• _EXTRACTED INFORMATION_
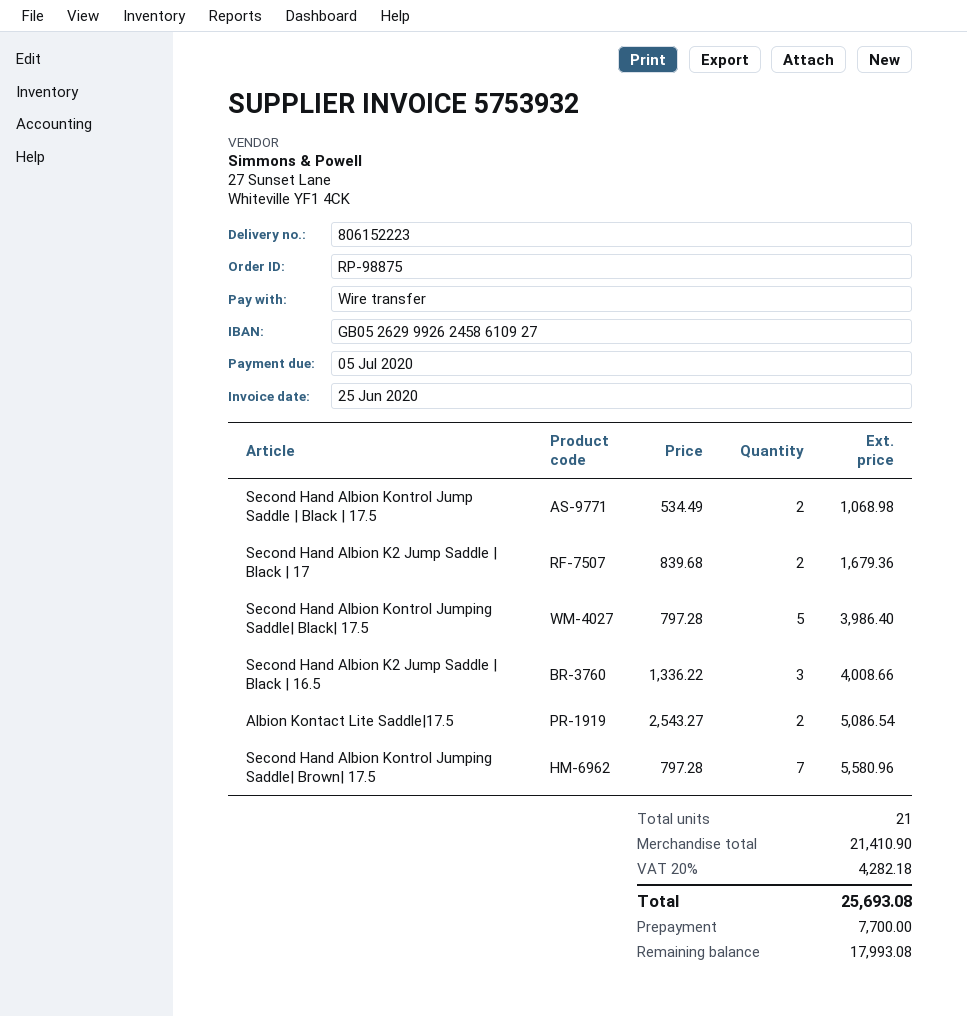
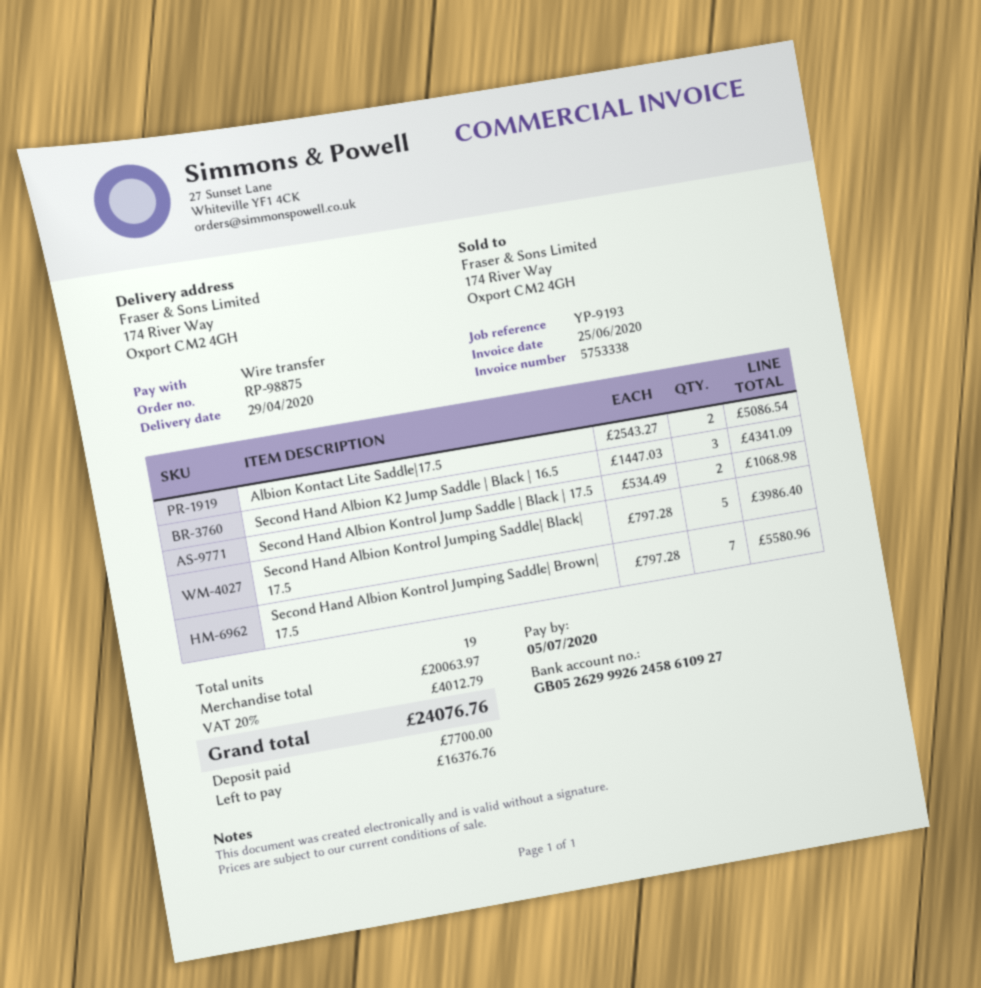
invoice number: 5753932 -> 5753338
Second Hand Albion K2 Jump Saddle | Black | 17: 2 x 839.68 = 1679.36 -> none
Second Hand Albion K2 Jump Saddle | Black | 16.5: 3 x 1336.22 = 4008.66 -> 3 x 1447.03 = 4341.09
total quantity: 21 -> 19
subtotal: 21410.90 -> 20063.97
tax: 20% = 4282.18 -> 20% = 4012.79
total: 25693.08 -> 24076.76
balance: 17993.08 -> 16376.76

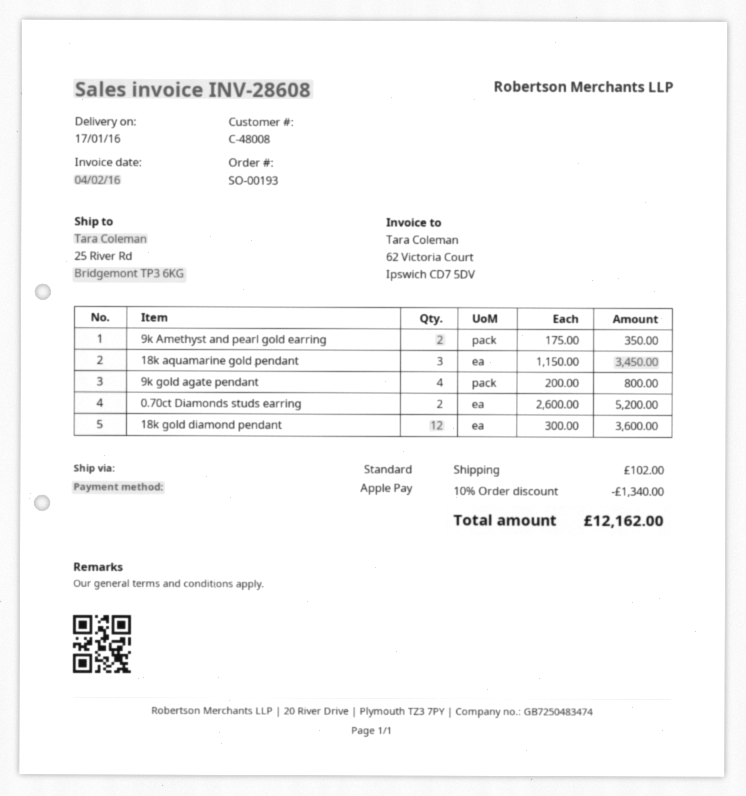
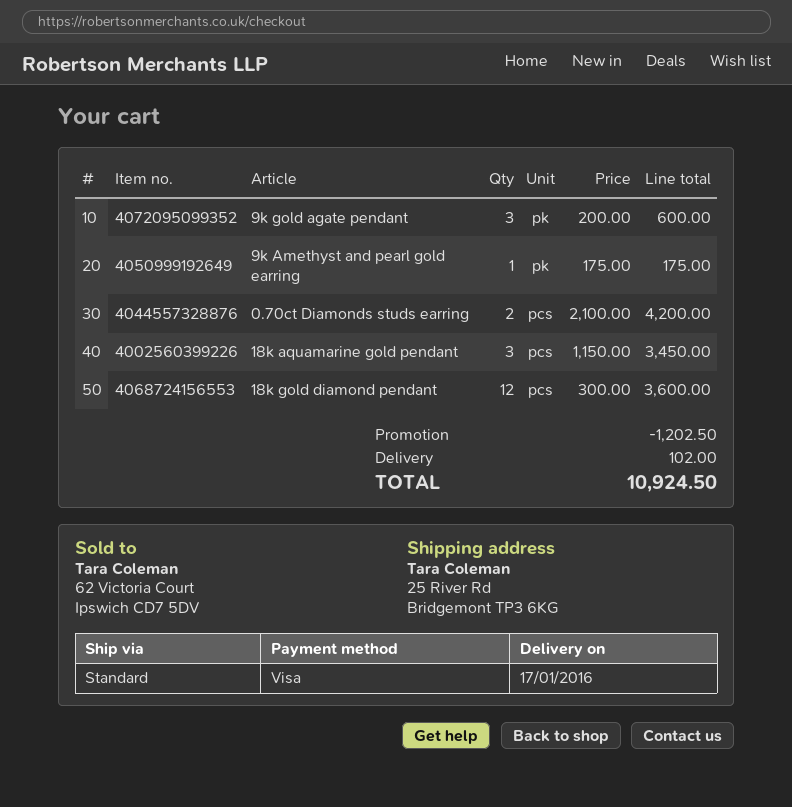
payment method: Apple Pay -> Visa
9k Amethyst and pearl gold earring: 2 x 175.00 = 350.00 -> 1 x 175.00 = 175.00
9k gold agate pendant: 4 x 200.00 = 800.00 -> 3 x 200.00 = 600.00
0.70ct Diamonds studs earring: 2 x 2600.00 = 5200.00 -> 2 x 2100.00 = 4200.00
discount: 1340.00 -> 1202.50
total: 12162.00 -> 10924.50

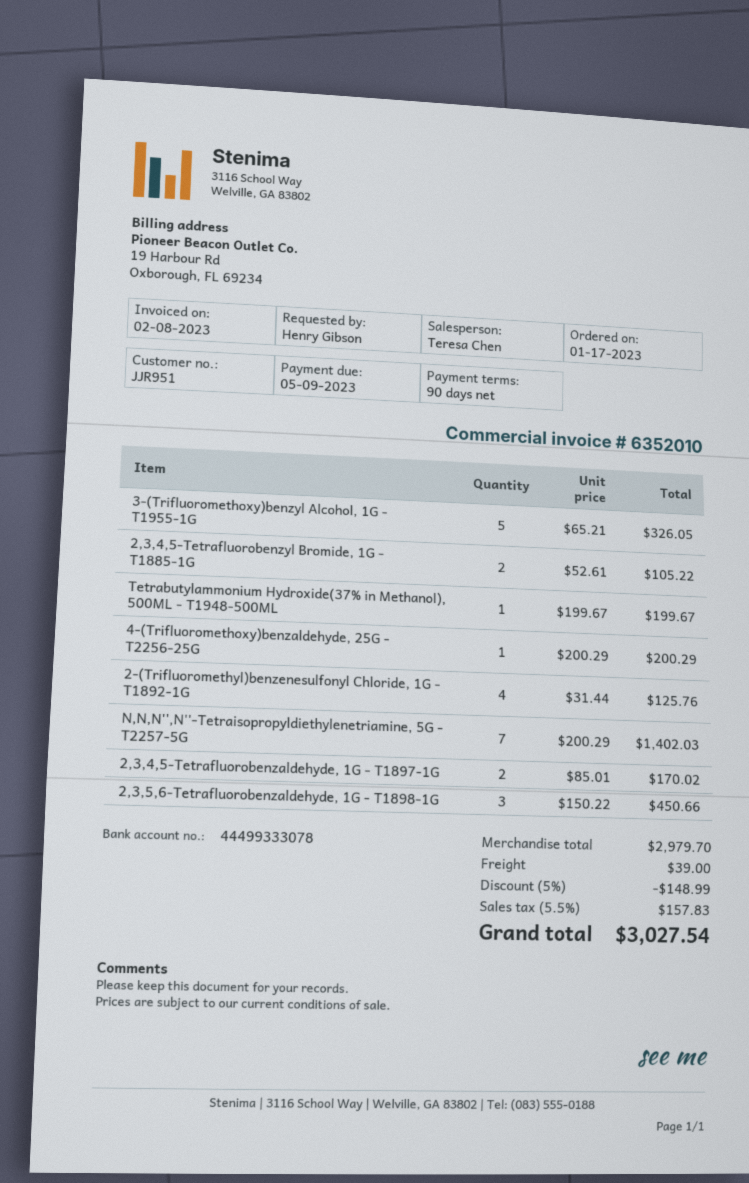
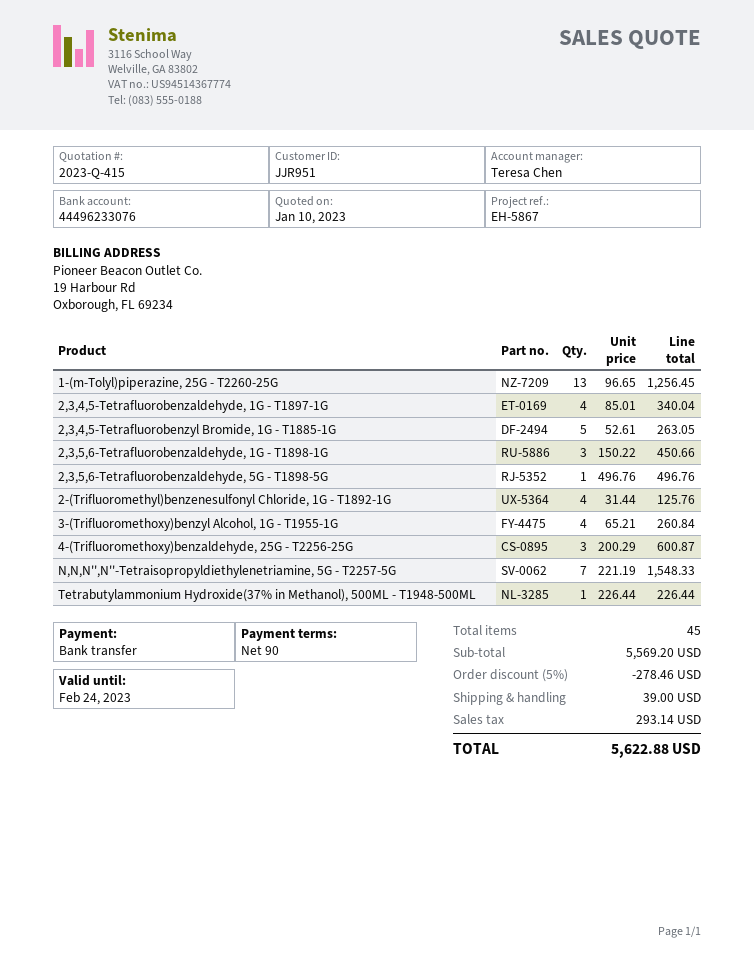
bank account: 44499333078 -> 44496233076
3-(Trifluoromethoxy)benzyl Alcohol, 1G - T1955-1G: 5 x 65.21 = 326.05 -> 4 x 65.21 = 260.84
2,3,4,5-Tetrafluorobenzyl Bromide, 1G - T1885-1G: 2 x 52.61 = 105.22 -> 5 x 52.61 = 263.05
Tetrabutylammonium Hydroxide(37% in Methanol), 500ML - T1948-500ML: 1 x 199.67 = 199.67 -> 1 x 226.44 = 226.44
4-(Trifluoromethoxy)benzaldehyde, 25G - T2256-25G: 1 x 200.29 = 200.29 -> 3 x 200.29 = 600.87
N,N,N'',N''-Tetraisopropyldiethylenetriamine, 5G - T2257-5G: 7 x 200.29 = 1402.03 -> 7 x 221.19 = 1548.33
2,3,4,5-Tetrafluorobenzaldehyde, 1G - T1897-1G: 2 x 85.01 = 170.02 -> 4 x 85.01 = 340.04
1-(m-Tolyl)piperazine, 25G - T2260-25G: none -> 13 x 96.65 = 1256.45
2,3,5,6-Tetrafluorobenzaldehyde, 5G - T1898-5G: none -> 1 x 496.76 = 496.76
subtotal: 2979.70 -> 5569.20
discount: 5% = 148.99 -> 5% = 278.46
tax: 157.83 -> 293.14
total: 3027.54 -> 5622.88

• _TASK DETAILS_
Read the records above. Show each line that has the string "Saddle".

• _TASK SOLUTION_
Second Hand Albion K2 Jump Saddle | Black | 17: 2 x 839.68 = 1679.36 -> none
Second Hand Albion K2 Jump Saddle | Black | 16.5: 3 x 1336.22 = 4008.66 -> 3 x 1447.03 = 4341.09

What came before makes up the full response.